Cet article présente un compte-rendu de la conférence organisée le 10 octobre 2024 traitant de la question : le vêtement technique et durable existe-t-il vraiment ?
En cette année olympique, la Fondation Terre Solidaire, fondation reconnue d’utilité publique qui œuvre pour la transition écologique et solidaire, et Vent Debout, le podcast qui remet le sport à sa place politique, organisent un cycle de conférences intitulé “Sport & Climat”. Avec des spécialistes du sujet (chercheurs, entrepreneurs, dirigeant.es, athlètes), ces trois événements seront l’occasion de réfléchir à la relation du monde sportif avec l’écologie, dans un contexte de dérèglement climatique et sous différents aspects (économique, pratiques sportives, industriel, événementiel).
Une première conférence le 25 avril a permis d'introduire le sujet et d'évoquer les relations parfois conflictuelles entre le sport et l'écologie. La deuxième conférence en juin dernier s'est intéressée aux initiatives sportives qui ouvrent la voie à une transition écologique et sociale.
Pour sa troisième conférence jeudi 10 octobre 2024, la Fondation Terre Solidaire et le podcast Vent Debout se sont intéressés aux enjeux de l'industrie du sport face au changement climatique et plus particulièrement aux équipements sportifs avec la question suivante : le vêtement technique et durable existe-t-il vraiment ?
Réparation, circularité, recyclage… Les équipementiers sportifs sont de plus en plus nombreux à afficher des objectifs écologiques. Les enjeux sont élevés, car au-delà des dérives bien connues de la fast-fashion, le secteur doit également relever des défis techniques. D’après les infographies de l’Ademe et d’Ecolosport, environ 70 millions de barils de pétrole sont utilisés chaque année pour fabriquer les fibres de polyester qui composent la majorité des textiles de sport. Et c’est sans compter le récent scandale lié aux polluants éternels (PFAS), qui a touché le milieu de l’outdoor, grand consommateur de matières déperlantes et imperméables.
Quelles sont les alternatives au polyester, PFC, et autres matières, certes performantes, mais néfastes pour l’environnement et la santé ? Quelles pistes les équipementiers explorent-ils pour réduire leurs impacts et la consommation des pratiquants ? Au-delà des engagements et des bonnes intentions, cela implique-t-il de réinventer le modèle économique de ces entreprises ? Les athlètes égéries des marques peuvent-iels jouer un rôle ?

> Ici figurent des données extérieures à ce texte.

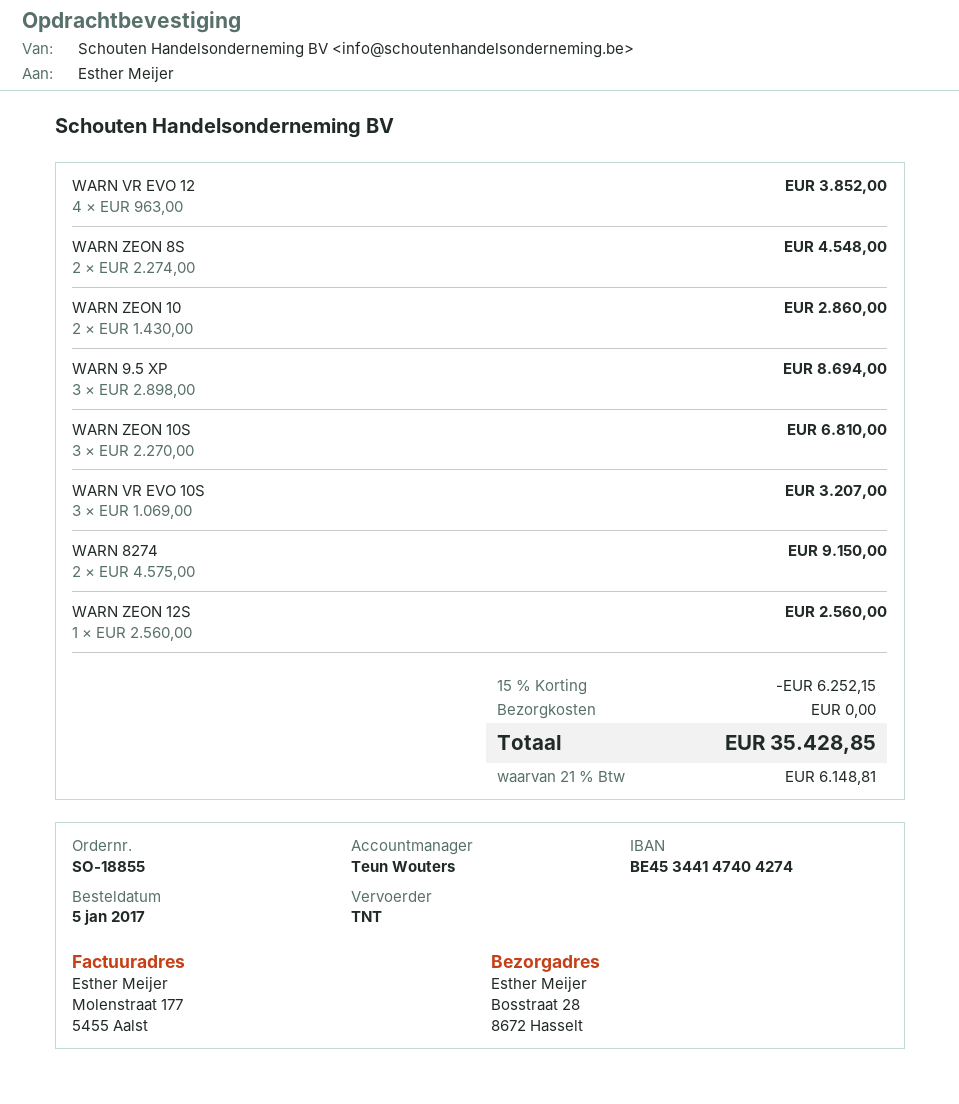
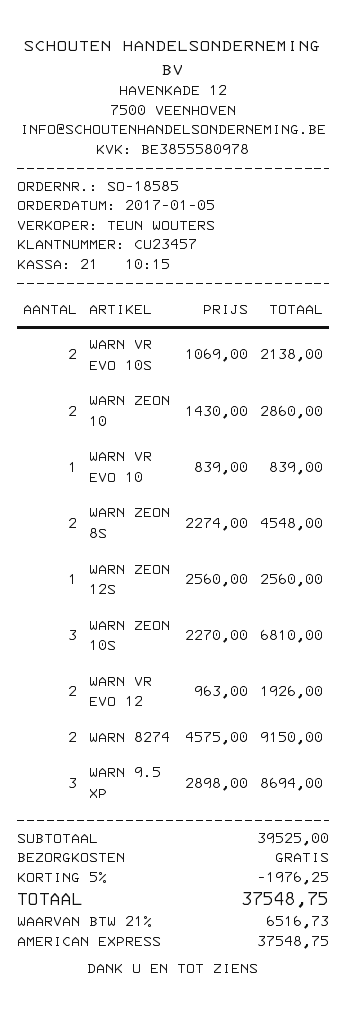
order number: SO-18855 -> SO-18585
WARN VR EVO 12: 4 x 963.00 = 3852.00 -> 2 x 963.00 = 1926.00
WARN VR EVO 10S: 3 x 1069.00 = 3207.00 -> 2 x 1069.00 = 2138.00
WARN VR EVO 10: none -> 1 x 839.00 = 839.00
discount: 15% = 6252.15 -> 5% = 1976.25
tax: 21% = 6148.81 -> 21% = 6516.73
total: 35428.85 -> 37548.75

La matière : entre pollution et confusion
Le premier point abordé lors de la conférence a été la matière première utilisée pour la fabrication des vêtements techniques. Alexandre Fougea a souligné que la frontière entre le prêt-à-porter et les vêtements de sport était de plus en plus fine. Aujourd’hui, de nombreuses marques, notamment dans le secteur « outdoor », se retrouvent dans le quotidien des consommateurs, brouillant les lignes entre usage sportif et tendance de mode. Le fait de porter un vêtement de montagne pour aller à l’école ou au travail est aujourd’hui banalisé dans notre société. Le questionnement de l’empreinte écologique est même proche du néant dans les réflexions d’achat de la plupart des consommateurs. Souvent, ce qui est recherché chez ces vêtements de sport, ce sont leurs avantages techniques, comme par exemple un tee-shirt anti-transpirant ou une veste étanche. Cependant, la majorité des vêtements de sport sont fabriqués à partir de polyester, un matériau dérivé du pétrole qui est donc très polluant. De plus, Victoria Satto souligne la problématique du sur-lavage des vêtements. Que ce soit via le détachement des micro fibres ou des produits de lessive, le lavage d’un vêtement entraîne une forte pollution environnementale.
Elle rappelle aussi que dans le domaine du sport, près de 90 % des composants des vêtements sont issus de la pétrochimie, contre environ 65 % pour le prêt-à-porter. Le problème n’est donc pas uniquement lié à l’origine des matières, mais à leur quantité. Trop souvent, des composants non essentiels, comme les effets cirés ou des finitions esthétiques, sont utilisés au détriment de l’impact écologique. Sans réelle explication, nous pouvons également constater que le textile est un grand oublié du lobbying contre le plastique. Elle a également souligné l’absence de réglementation stricte dans le secteur, rendant difficile pour les consommateurs de s’y retrouver, notamment avec un nombre incalculable d’informations présentes sur les étiquettes des vêtements.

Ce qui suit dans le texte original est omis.